In essence, I’m saying that the desire to “improve,” like anything else, can be born from either love or from fear.

My shoulders drop when I admit that I have desires, and that those desires involve some form of “improvement.” Here’s where I diverge from some of the essential teachings/interpretations of teachings from Buddhism: I don’t see ‘desire’ as a bad thing.

Desire without integrity, however? That’s where we get ourselves into trouble. This is the dangerous trap of self-improvement: that too much emphasis is placed on “improve,” and not enough on “self.” It becomes easy to lose ourselves in to-do lists and cognitive-behavioral rewards: treats for doing well, punishments for not doing well, all of which reinforce the “good/bad” model.

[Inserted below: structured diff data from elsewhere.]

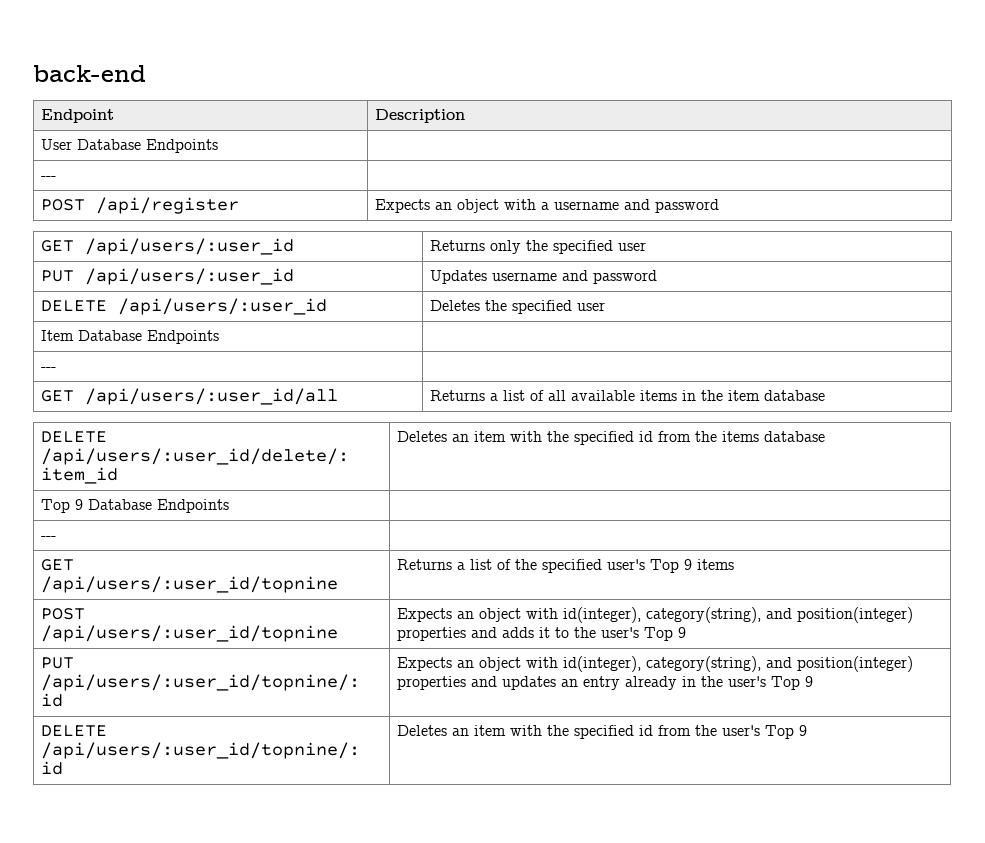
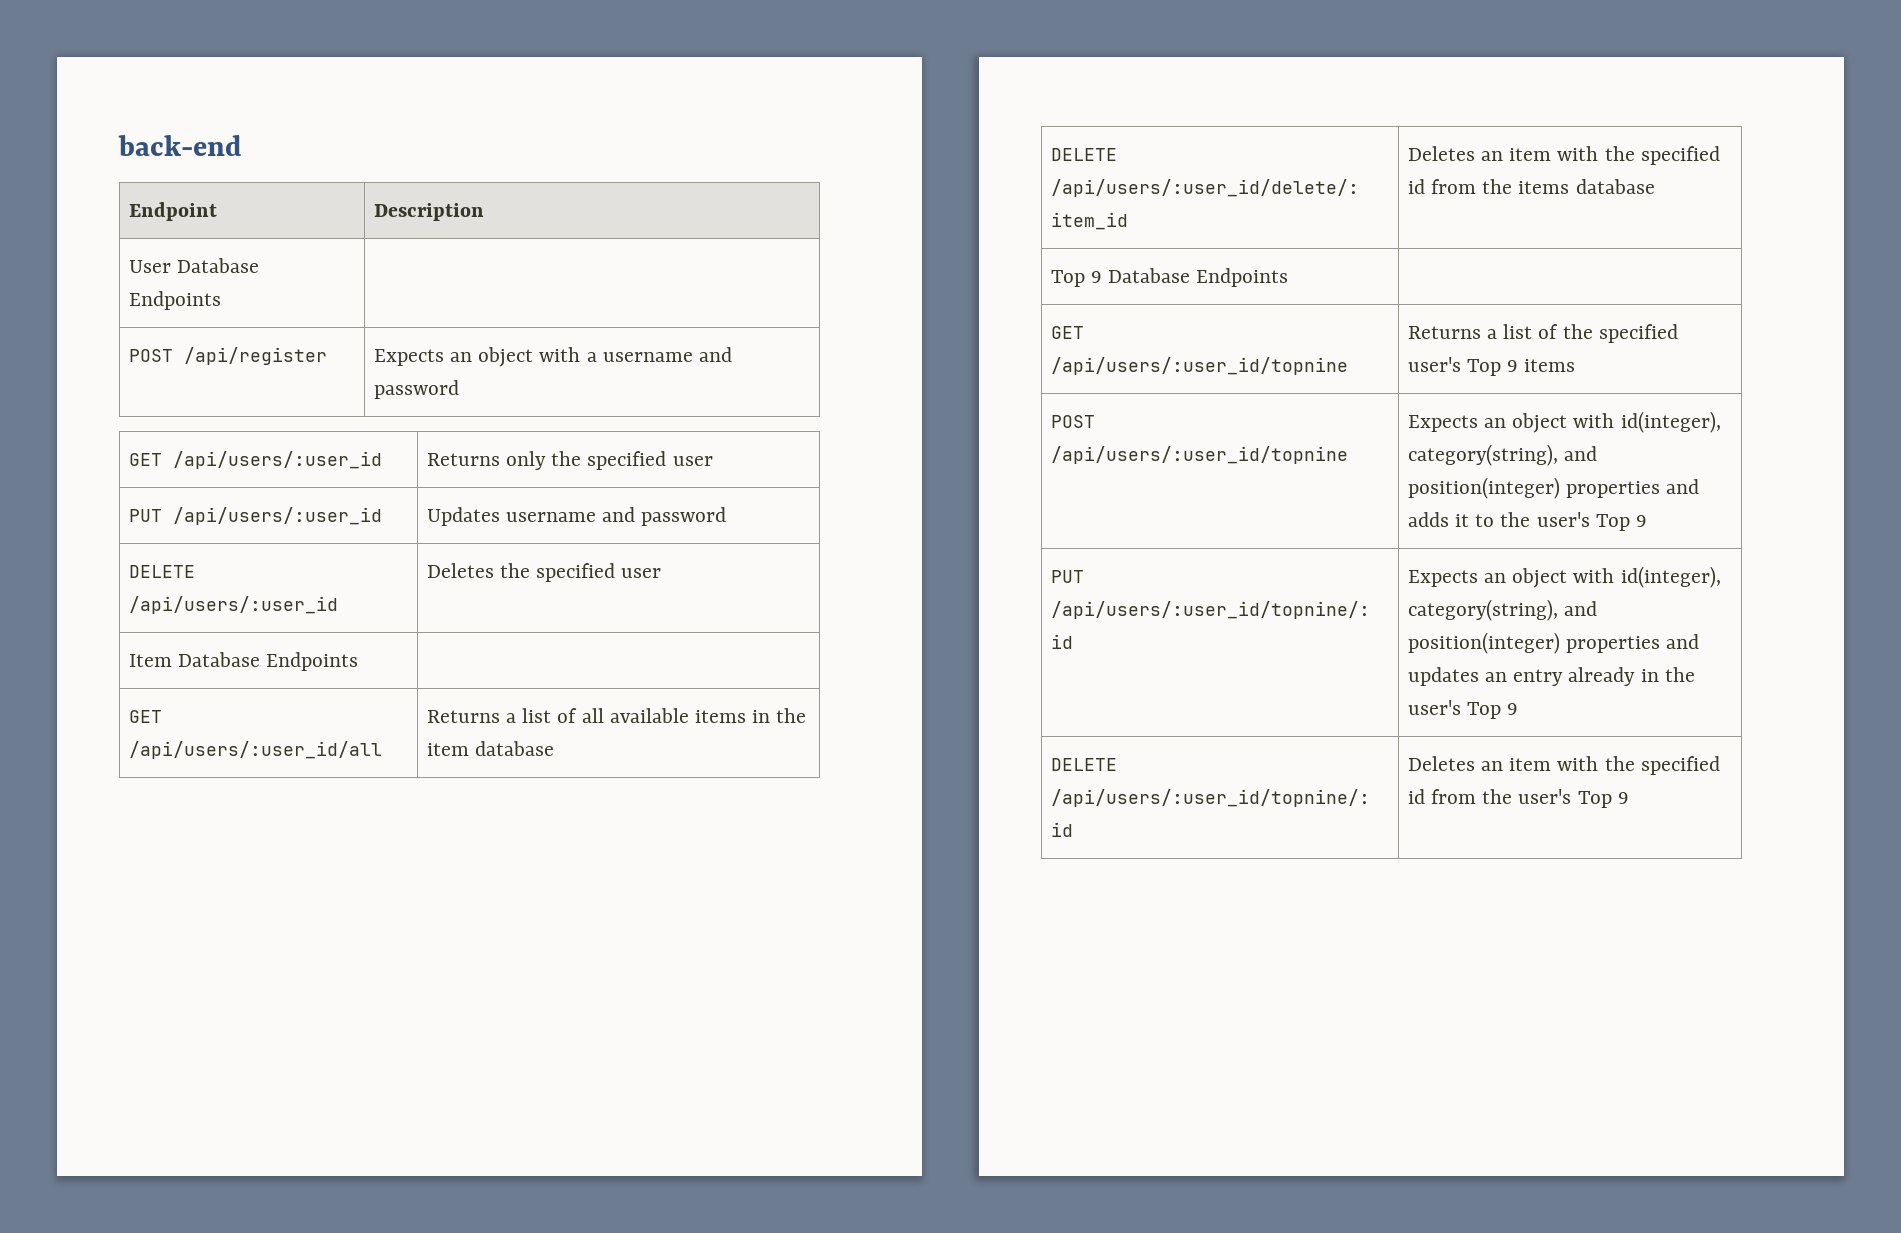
[41,176,57,180] // --- | -> (221, 300) none
[41,367,57,371] // --- | -> (359, 661) none
[41,536,57,540] // --- | -> (1289, 277) none

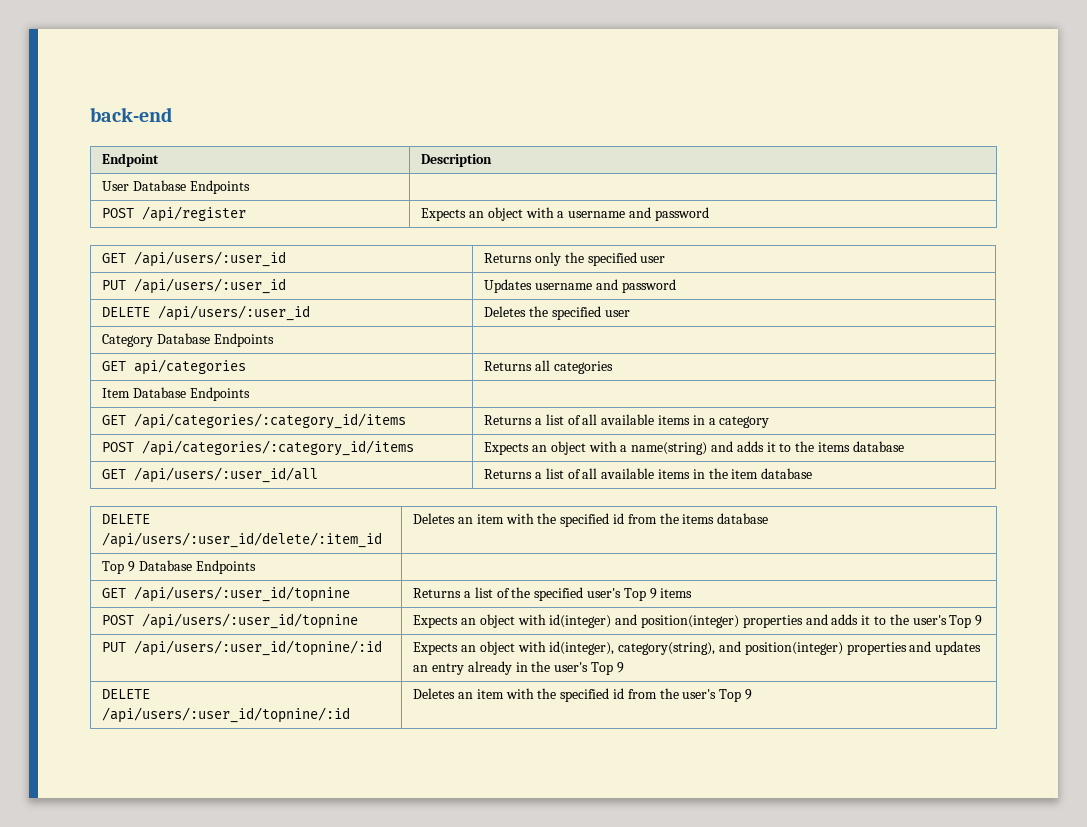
[128,652,359,671] Item Database Endpoints | -> [102,333,274,347] [102,359,247,375] [484,360,613,374] [102,387,250,401] [102,413,407,429] [484,414,770,428] [102,440,415,456] [484,441,904,455] Category Database Endpoints | // GET api/categories | Returns all categories // Item Database Endpoints | // GET /api/categories/:category_id/items | Returns a list of all available items in a category // POST /api/categories/:category_id/items | Expects an object with a name(string) and adds it to the items database
[1620,411,1721,433] [1407,444,1558,466] id(integer), category(string), -> [549,614,612,628] id(integer)

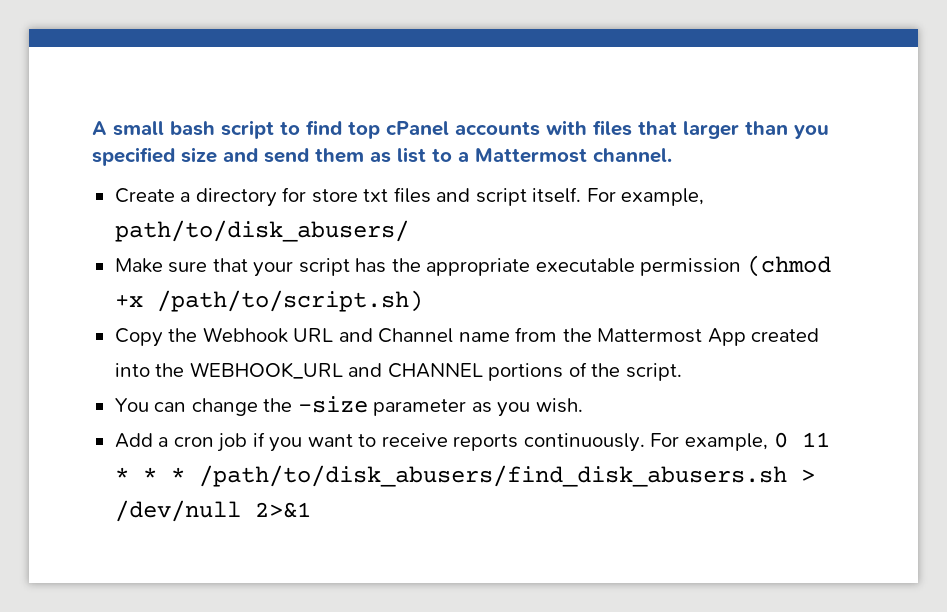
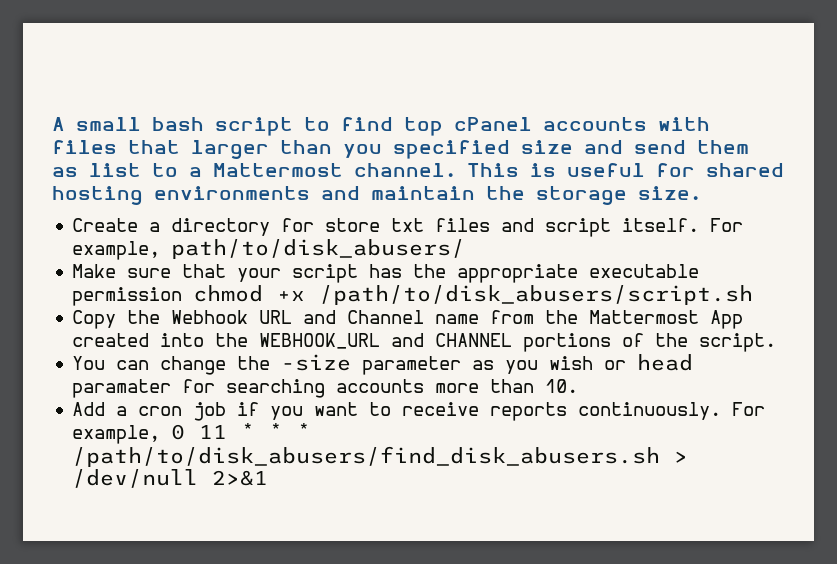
(672, 155) none -> [467,163,784,177] [52,186,701,205] This is useful for shared hosting environments and maintain the storage size.
[746,255,831,277] [114,290,423,312] (chmod +x /path/to/script.sh) -> [193,285,754,305] chmod +x /path/to/disk_abusers/script.sh
[535,398,583,413] wish. -> [549,354,694,371] [72,379,579,398] wish or head paramater for searching accounts more than 10.

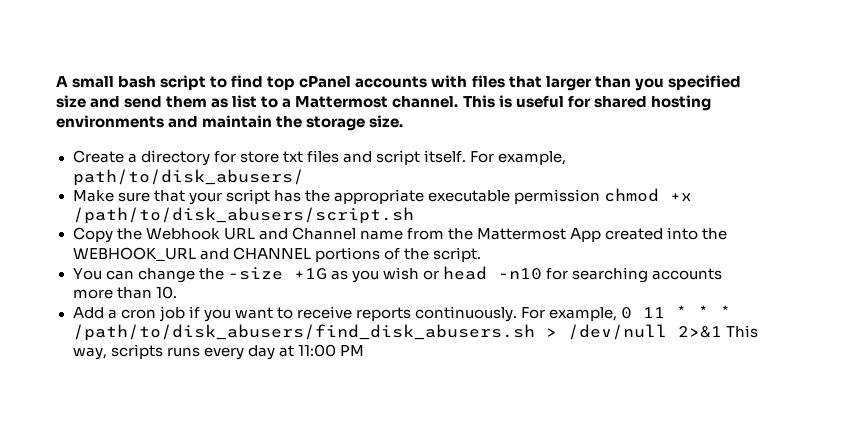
[362,356,462,375] parameter -> [293,268,327,280] +1G
[72,379,172,398] paramater -> [497,268,542,280] -n10
(269, 478) none -> [725,325,758,338] [72,344,364,360] This way, scripts runs every day at 11:00 PM

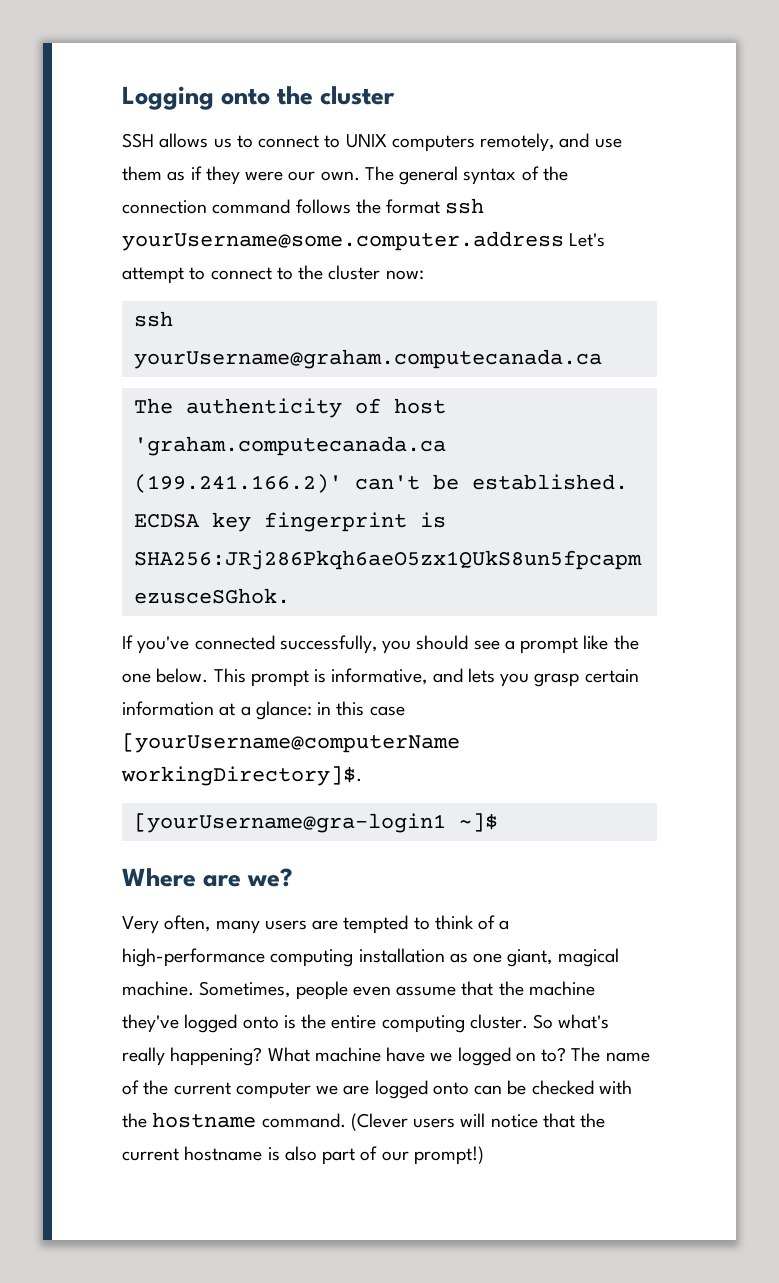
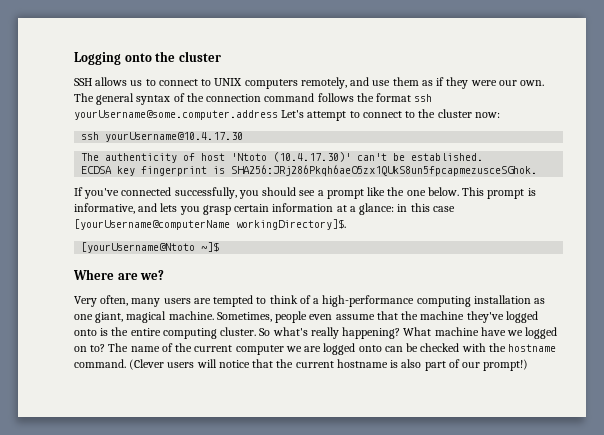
[133,349,602,369] yourUsername@graham.computecanada.ca -> [105,132,244,142] yourUsername@10.4.17.30
[133,436,446,456] [133,474,342,493] 'graham.computecanada.ca (199.241.166.2)' -> [231,152,352,162] 'Ntoto (10.4.17.30)'
[133,813,446,833] [yourUsername@gra-login1 -> [81,242,196,253] [yourUsername@Ntoto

It’s possible to have desires to improve while simultaneously being satisfied and in acceptance of that which I already have. I’m grateful and in acceptance of the love I’ve got for myself, my partner, my family, community, the world–and I can’t imagine a space where I’d ever not be open to and working on bringing in even more. That desire to bring in more doesn’t negate that which is already there.

The real meat of anything we want to shift is not in the “improving,” or the attachment to outcome that that can so easily breed from that place, but in seeing ourselves more clearly and thus seeing the people we love more clearly and then seeing the world more clearly, as well.

Take time today to ask yourself: What drives me to improve? Where could I stop lashing the whip?